Image comparison data:
-=-=-=-=-

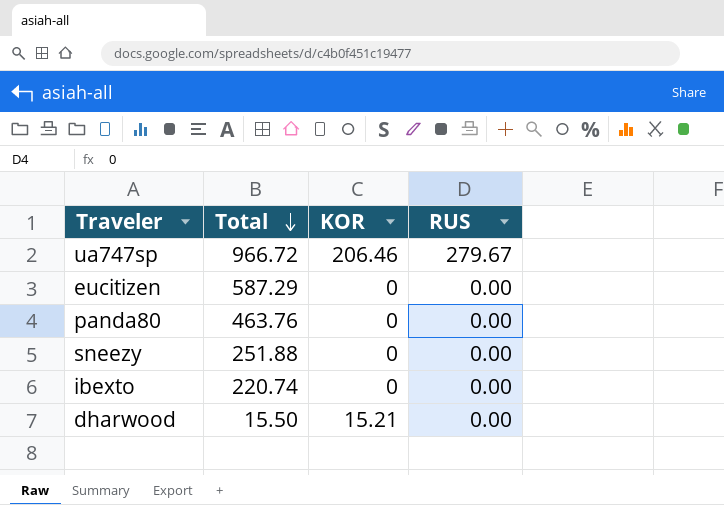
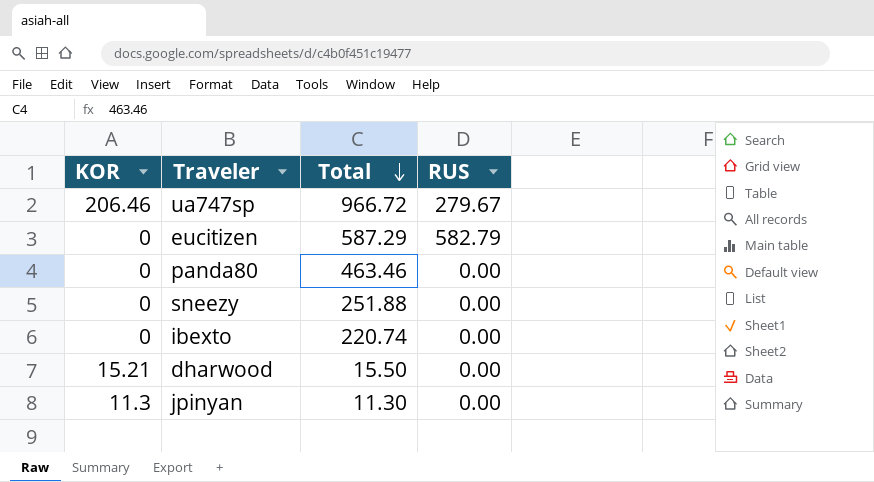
column KOR | position: 3 -> 1
eucitizen | RUS: 0.00 -> 582.79
panda80 | Total: 463.76 -> 463.46
row jpinyan: none -> 11.3 | 11.30 | 0.00

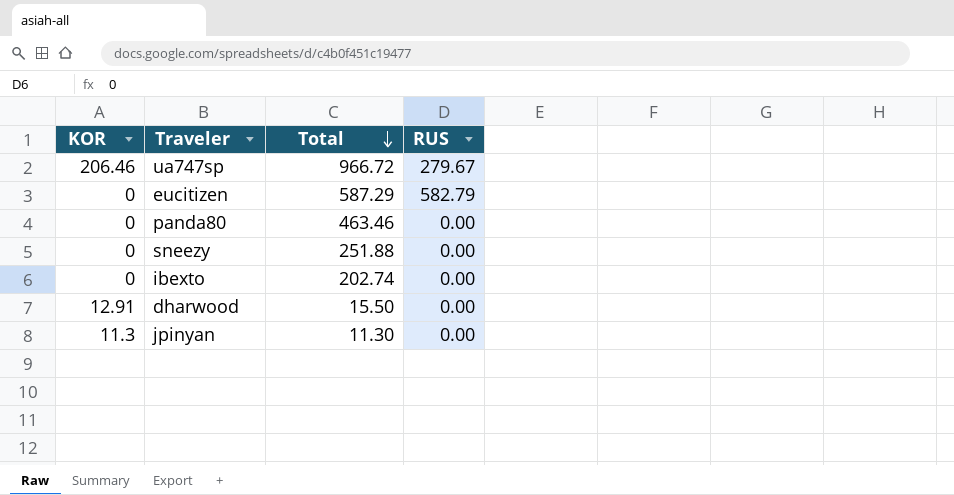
ibexto | Total: 220.74 -> 202.74
dharwood | KOR: 15.21 -> 12.91

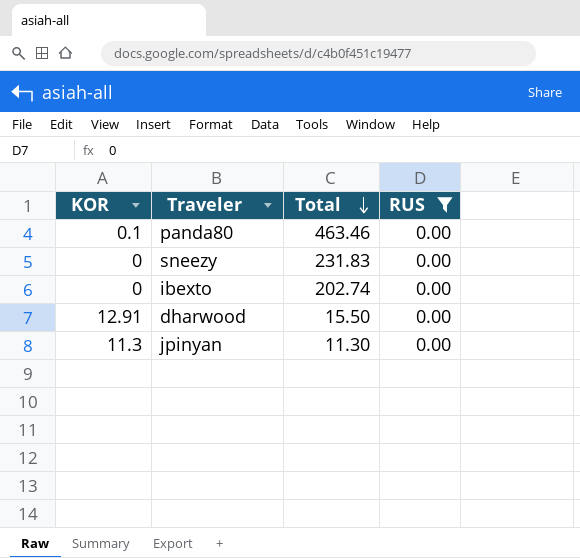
filter: none -> RUS = 0.00
panda80 | KOR: 0 -> 0.1
sneezy | Total: 251.88 -> 231.83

-=-=-=-=-

WHAT YOU HAVE TO DO -
Exclude all pictures and return precisely the lines from the one containing "eucitizen | RUS: 0.00 -> 582.79" through the closing line of the data.

TASK ANSWER -
eucitizen | RUS: 0.00 -> 582.79
panda80 | Total: 463.76 -> 463.46
row jpinyan: none -> 11.3 | 11.30 | 0.00

ibexto | Total: 220.74 -> 202.74
dharwood | KOR: 15.21 -> 12.91

filter: none -> RUS = 0.00
panda80 | KOR: 0 -> 0.1
sneezy | Total: 251.88 -> 231.83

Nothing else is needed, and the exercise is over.